- **Goal of the exercise**
Reproduce only the lines below from the line containing "text: 14.01.2024 ->" to the line containing "margin-left: 33px ->", exactly as written, with both end lines kept. Omit the pictures.

- **Working data**
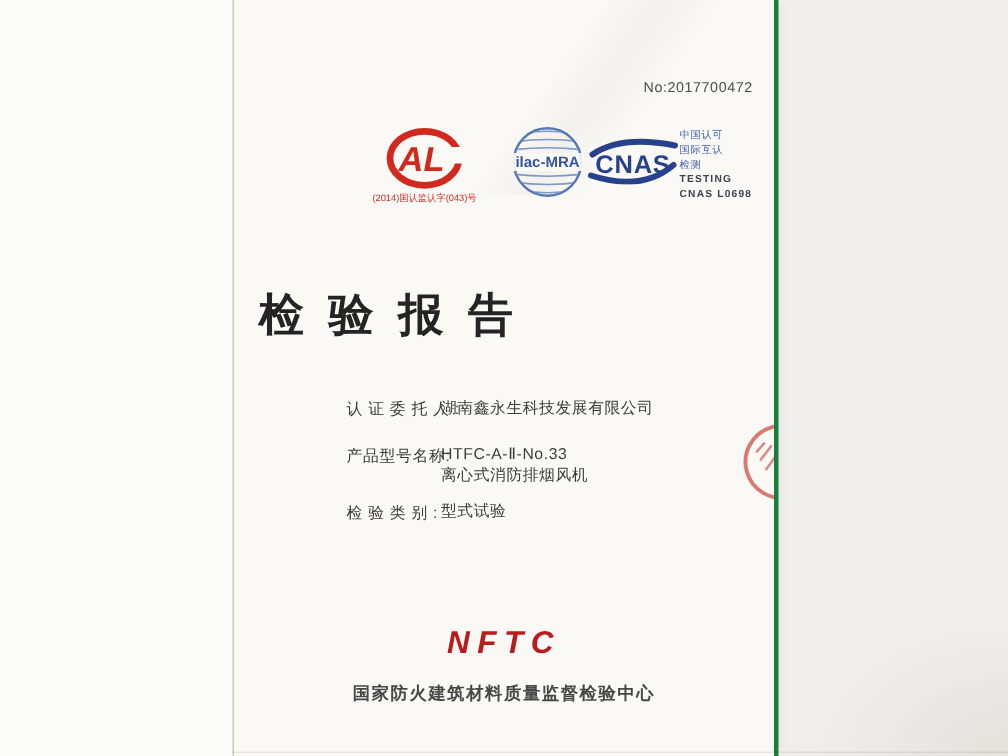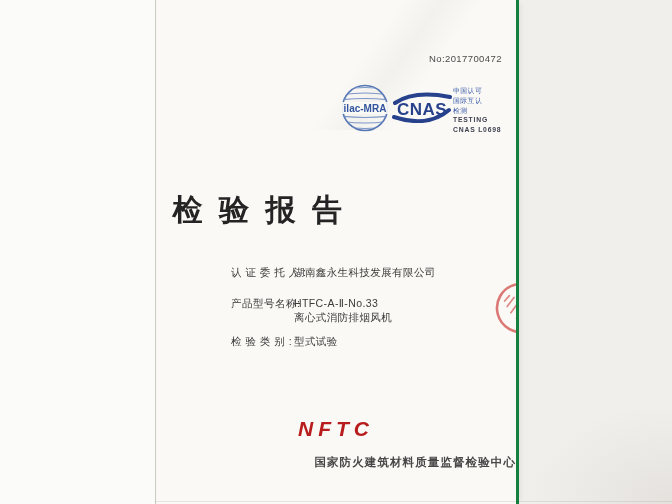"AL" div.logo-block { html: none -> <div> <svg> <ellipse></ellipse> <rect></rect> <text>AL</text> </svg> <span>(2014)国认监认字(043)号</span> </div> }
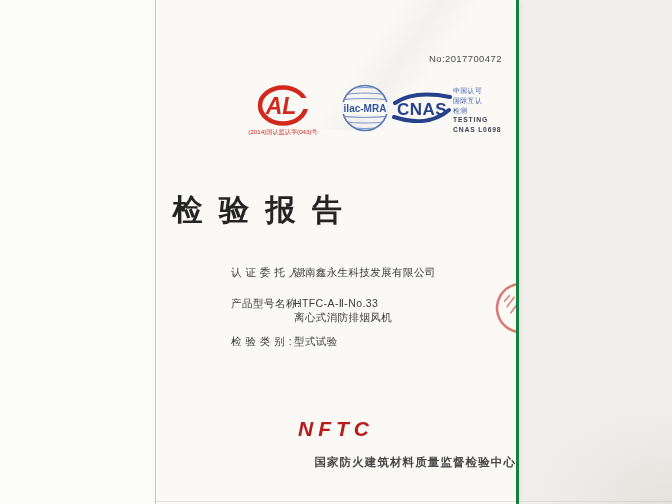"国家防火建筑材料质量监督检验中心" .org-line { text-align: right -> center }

* * *

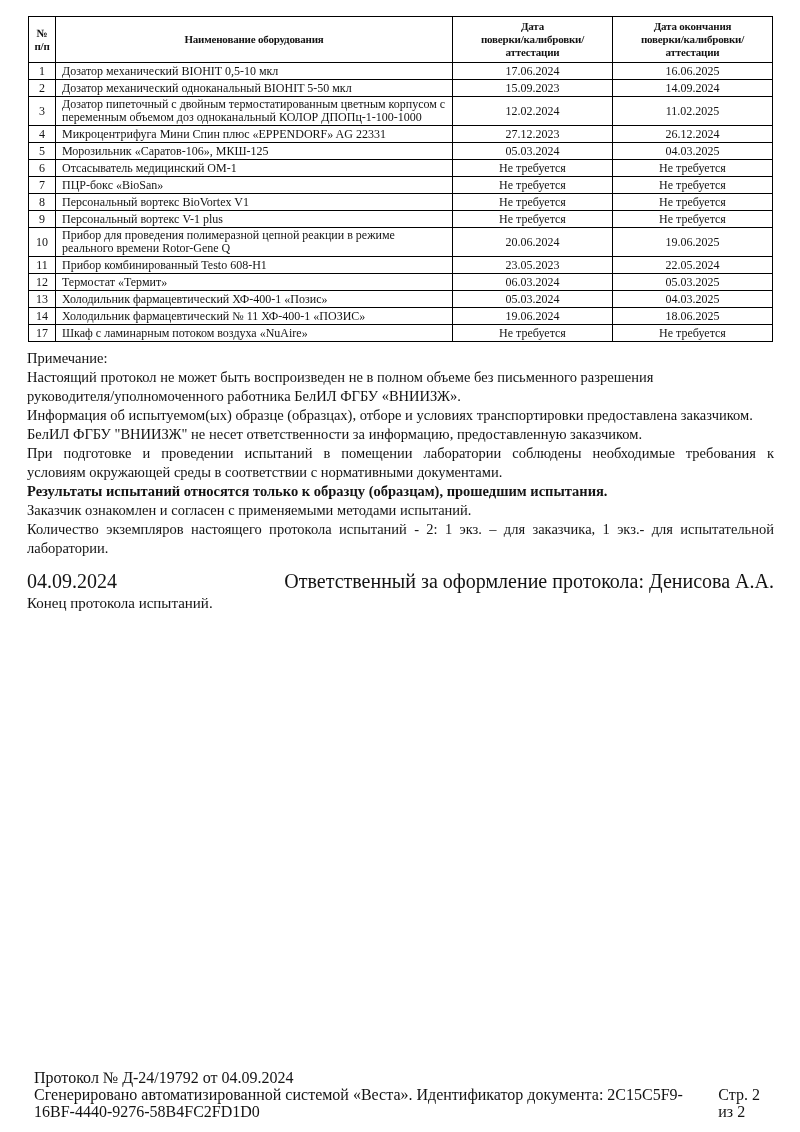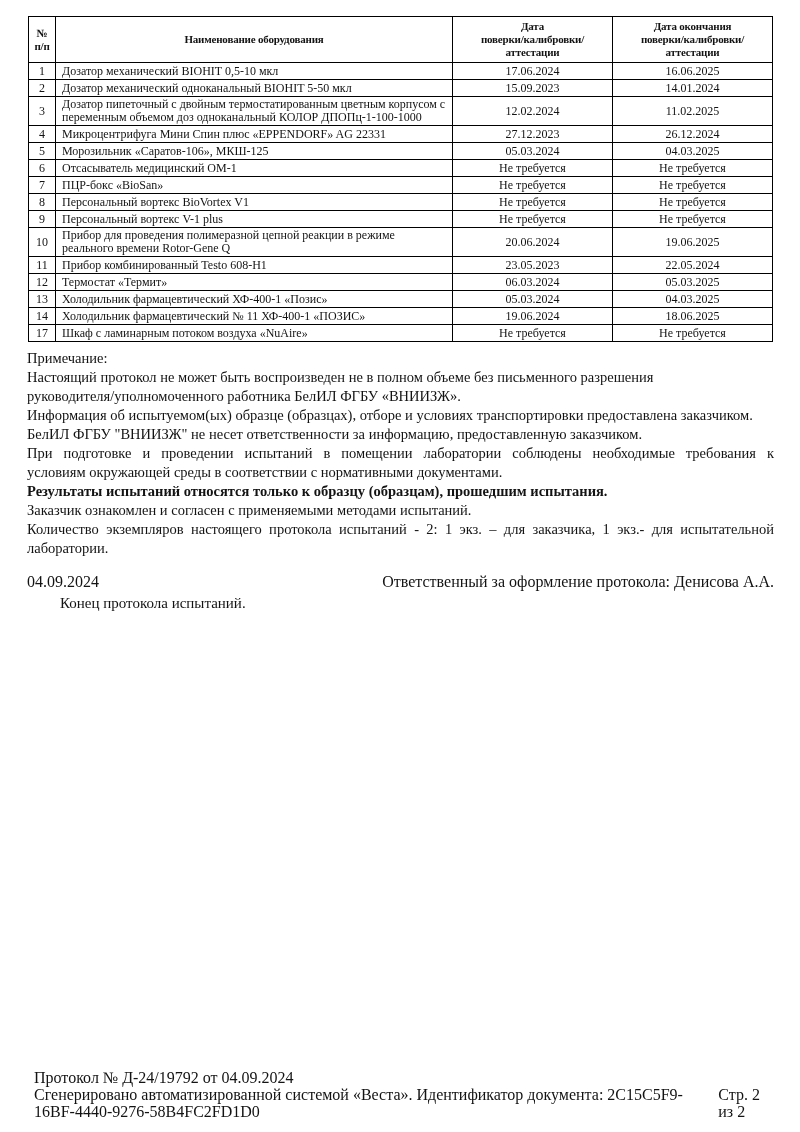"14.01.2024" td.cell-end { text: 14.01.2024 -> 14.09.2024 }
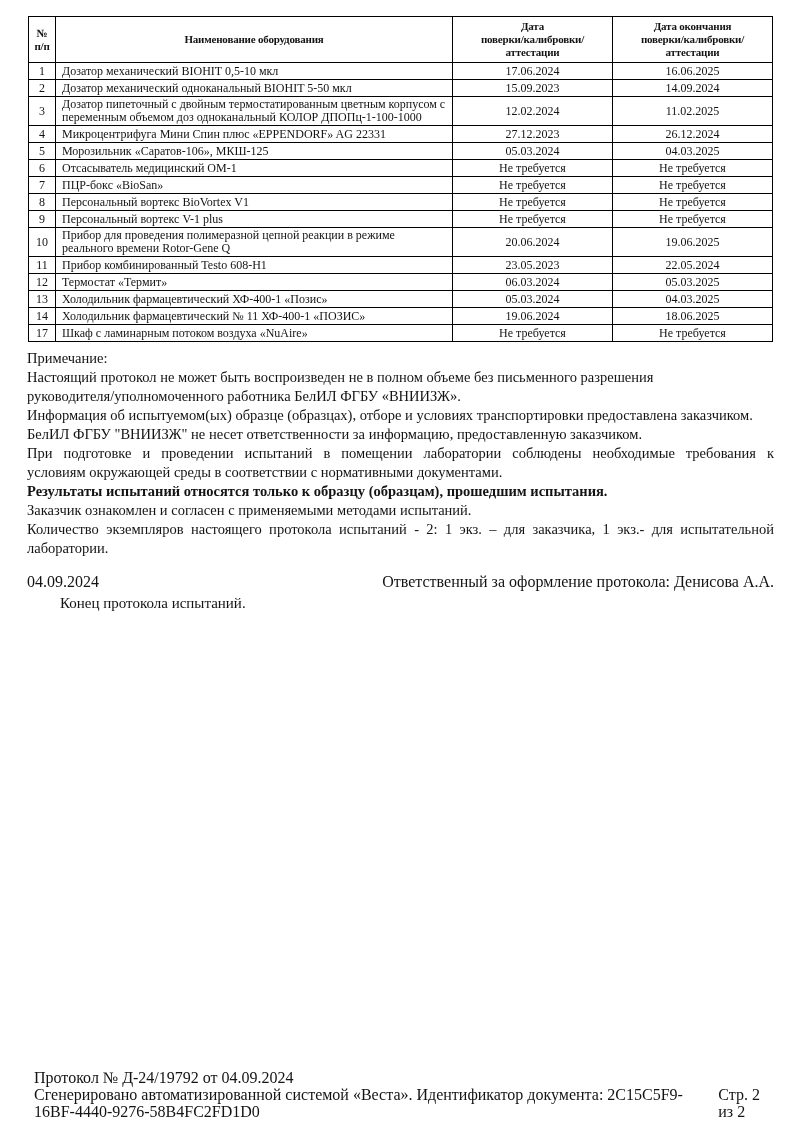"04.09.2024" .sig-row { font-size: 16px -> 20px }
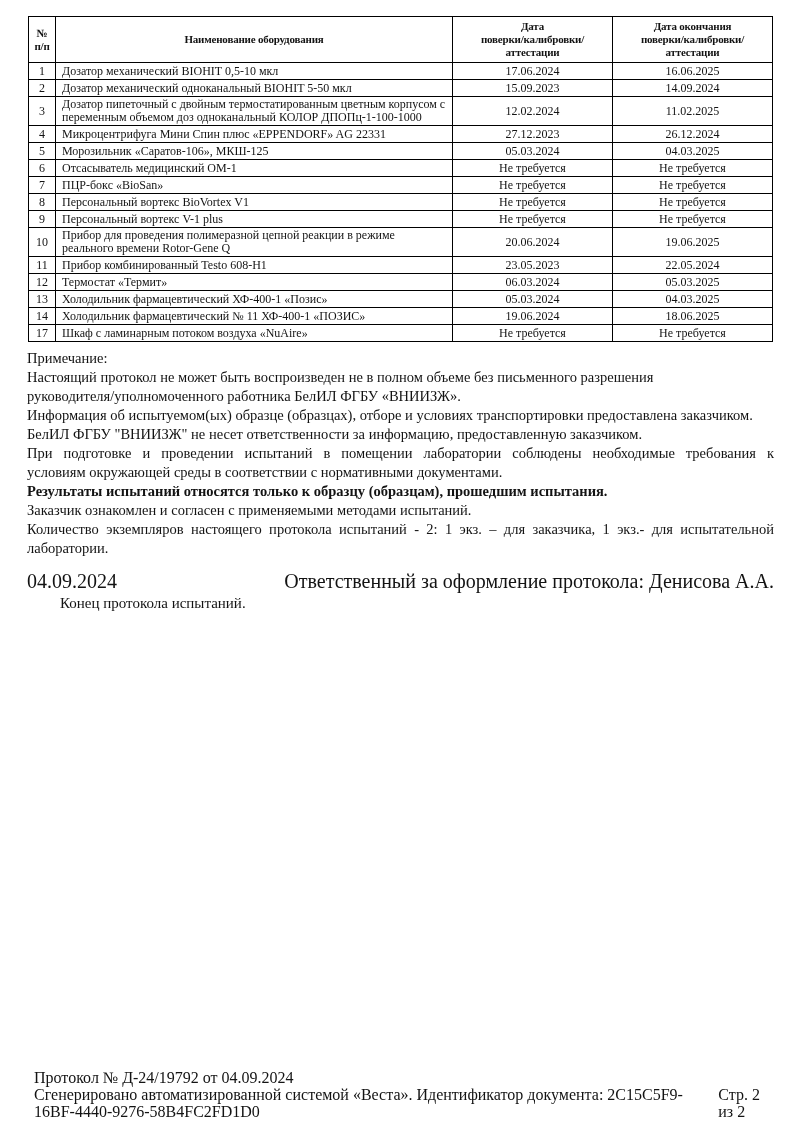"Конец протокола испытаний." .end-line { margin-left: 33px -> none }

- **Solution to this exercise**
"14.01.2024" td.cell-end { text: 14.01.2024 -> 14.09.2024 }
"04.09.2024" .sig-row { font-size: 16px -> 20px }
"Конец протокола испытаний." .end-line { margin-left: 33px -> none }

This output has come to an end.